Poderemos então ler →,
quem sabe, como o contrário da lenda de Peter Schlemihl: apesar do
protagonista deste livro ter uma sombra sua, ele parte em busca de
outra, e ao encontrá-la, chega ao fim do movimento.
Tal
como noutros casos da obra de Mathieu, o autor deseja que a leitura
do livro seja igualmente um exercício de pensamento sobre a própria
leitura, e o objecto que percorremos. Em termos da primeira, a
imitação absoluta do movimento e da linearidade do percurso com a
unidireccionalidade do livro torna-se tão patente que se torna um
reflexo quase cómico, irónico, mas também dramático. Não podemos
escapar a ele sem que paguemos o preço de não
ler. Quanto à
materialidade, o livro é interrompido a três quartos, quando o
protagonista se depara com uma mesa no meio do deserto cheia de
objectos: uma moldura com um retrato, um embrulho, uma colecção de
pesa-papéis de vários tamanhos, um molho de chaves, uma caixa de
fósforos, um relógio despertador, caixas embutidas, um pião e um
livro.

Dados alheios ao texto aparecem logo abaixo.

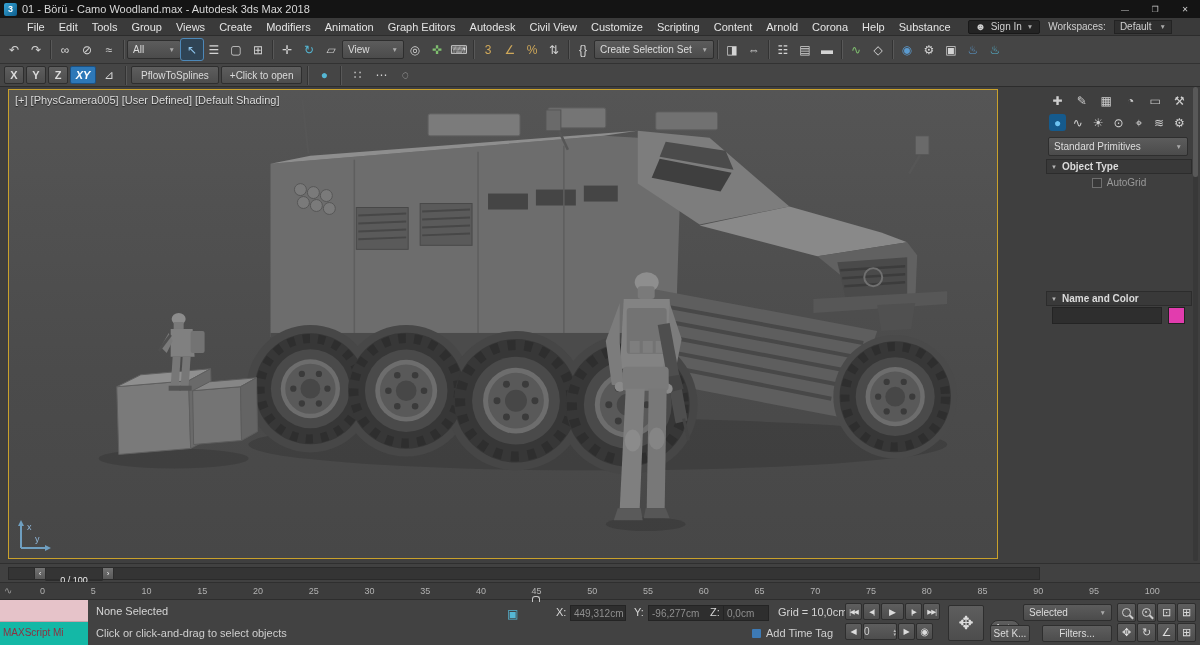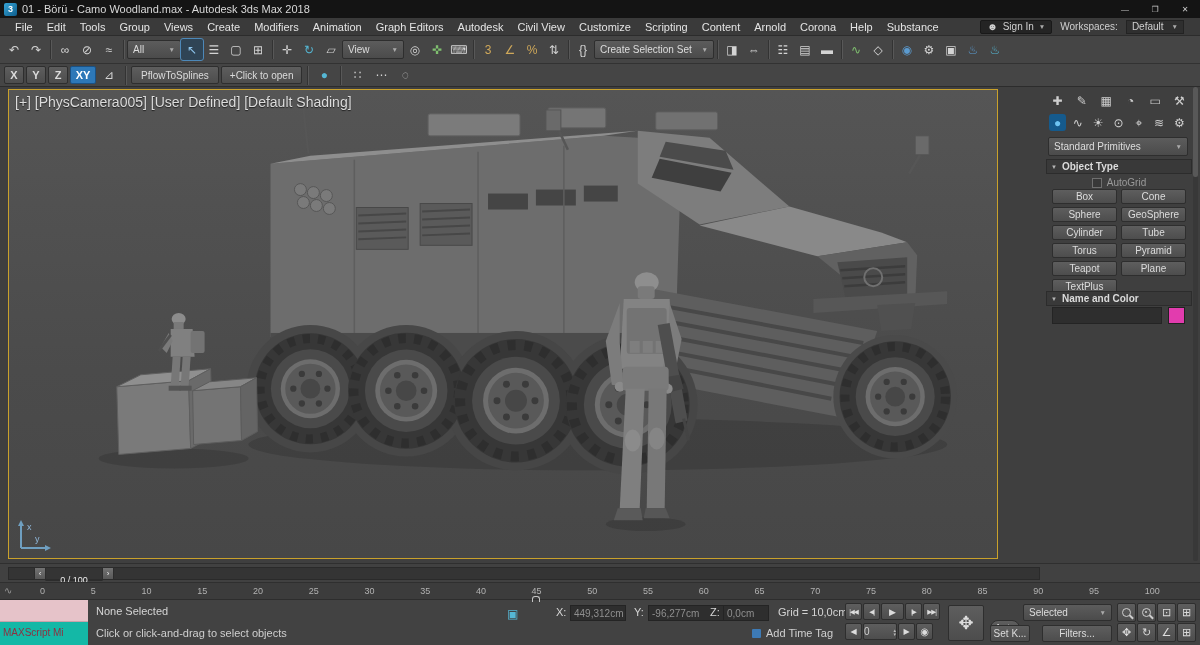"File" #menubar { padding: 0 8px -> 0 20px }
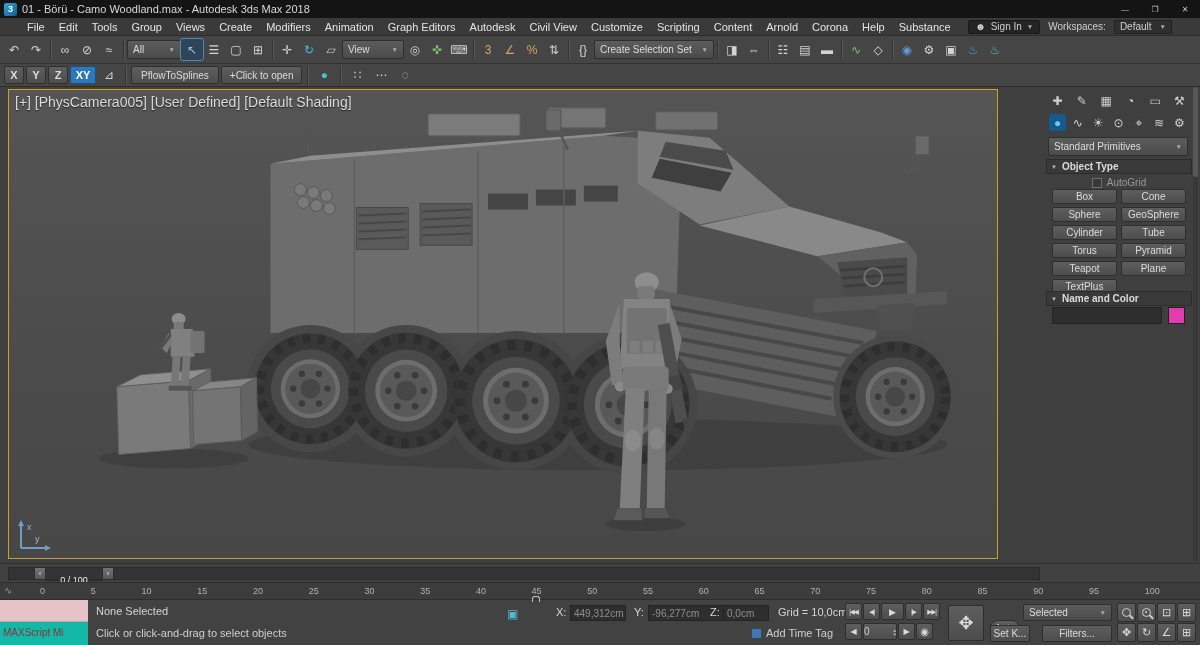"XY" .axisbtn.on { font-style: none -> italic }
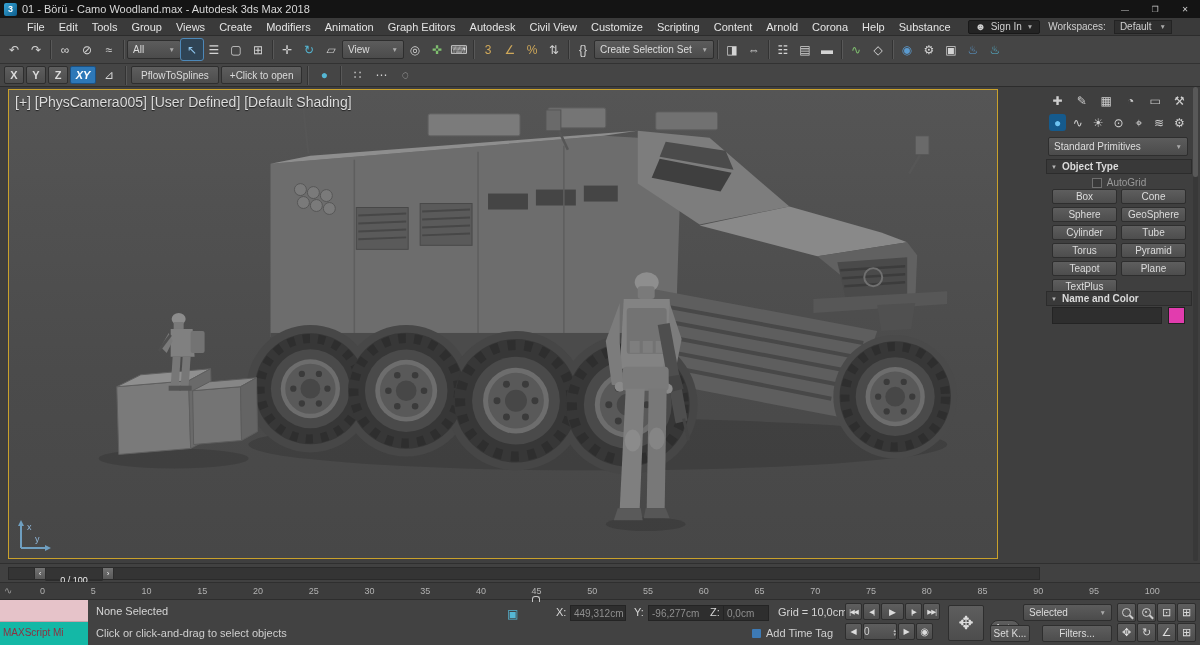"[+] [PhysCamera005] [User Defined]" .vp-label { font-size: 14px -> 11px }
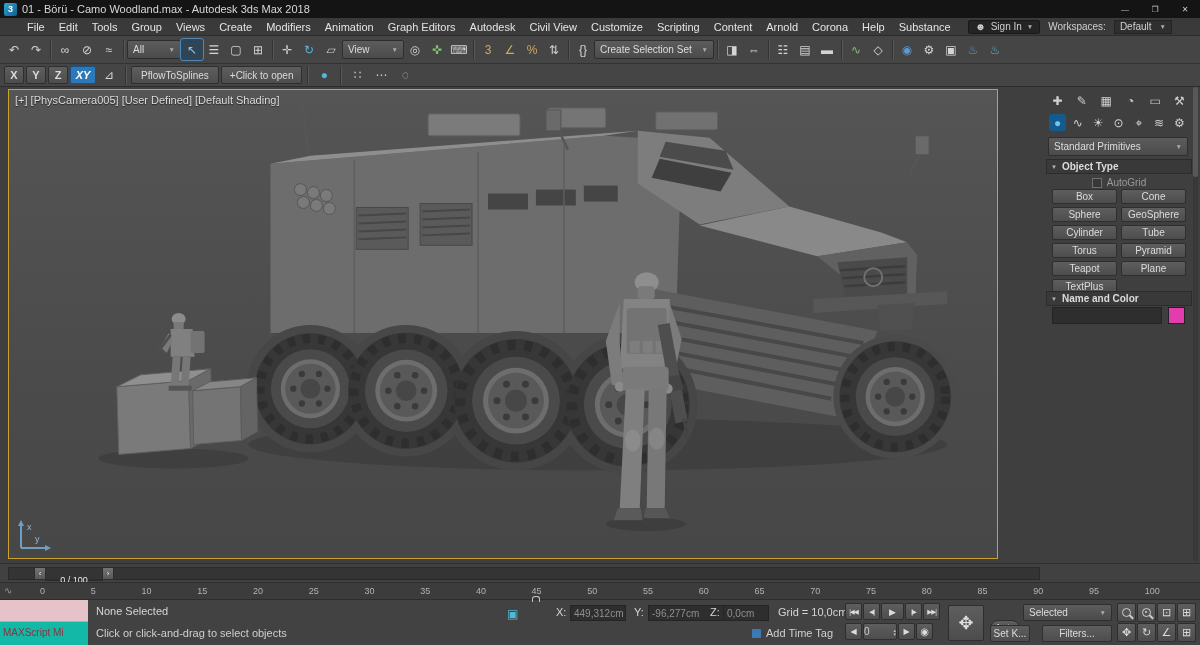"Box" div.objgrid { html: <div> <span>Box</span> <span>Cone</span> <span>Sphere</span> <span>GeoSphere</span> <span>Cylinder</span> <span>Tube</span> <span>Torus</span> <span>Pyramid</span> <span>Teapot</span> <span>Plane</span> <span>TextPlus</span> </div> -> none }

Esta descrição é também pobre, pois é apenas por
aproximação: todos esses objectos têm a forma das setas. O livro é
aberto e lido pelo protagonista: tem as páginas totalmente em
branco, com excepção dos cantos exteriores onde está impressa a
seta, repetida. A meio desse livro, o protagonista depara-se com um
desdobrável integrado. Nós também. A partir dessa página, não
apenas a focalização do narrador visual está encaixada com a do
leitor em escalas diferentes (algo que ocorre de Tintin
a vários exemplos da literatura), como o nosso próprio movimento,
desdobrar, leitura, se confunde ou imita a do protagonista. Se todo o
livro poderá ser um convite à ilusão de que o protagonista e o
leitor são a mesma pessoa, aqui a ilusão é total, ou se nos for
permitido o paradoxo, diríamos que a imersão transborda.
O
desdobrável revela uma mensagem, encriptada, tal como a contra-capa
do livro lido pelo protagonista, levado por ele na continuação do
percurso, mas desaparecendo no bolso do casaco (bolso que desaparece
também). A mensagem é legível, ou decifrável, na medida em que
essas “letras” são apresentadas também como o nome do autor e
da editora no interior, o que ajuda a criar uma chave interpretativa.
A mensagem não é particularmente obscura, mas tampouco
recompensadora, do acto de a decifrar: é tão-somente uma camada
adicional à estranheza procurada pelo autor, mas sem que se crie um
total absurdo, como ocorreria noutros dos seus trabalhos. Por vezes
sentimos que este movimento, deste livro, é apenas um breve truque,
um efeito, e não propriamente uma pesquisa profunda sobre o acto de
desfrutar e abandonarmo-nos à leitura de um livro.
Louis
Lüthi, no seu pequeno ensaio de On
the Self-Reflexive Page,
(Roma Publication; 2010)aponta Tristam
Shandy como “o
inventor da página – a página não enquanto recto
ou verso
de uma das folhas de papel que são juntas para fazer um livro, mas
como o espaço
determinado num ponto específico da narrativa”
(minha ênfase). Mathieu, com →,
transforma toda e qualquer página num espaço determinado do
percurso do protagonista. A comercialização do livro tem obrigado à
referência ao seu título “traduzido” em palavras como Sens,
“Sentido” [que usamos para os ficheiros das imagens],
em ambas as acepções, de direcção espacial e significado. Em
ambos os casos, parece-nos haver aqui alguma contrição. Tememos
mesmo que nos ficamos por um scherzo,
interessante até ao ponto do seu desvendamento, que é rápido e
curto, e cuja sobrevivência na multiplicação de sentidos não fica
de forma alguma assegurada pela sua inflexível unidireccionalidade.
Isto é, seria falso contemplá-la como uma obra metaléptica. Bem
pelo contrário, a sua implacável decisão e afirmação acaba por
esgotar a sua abertura, fechando a viagem antes de a encetar.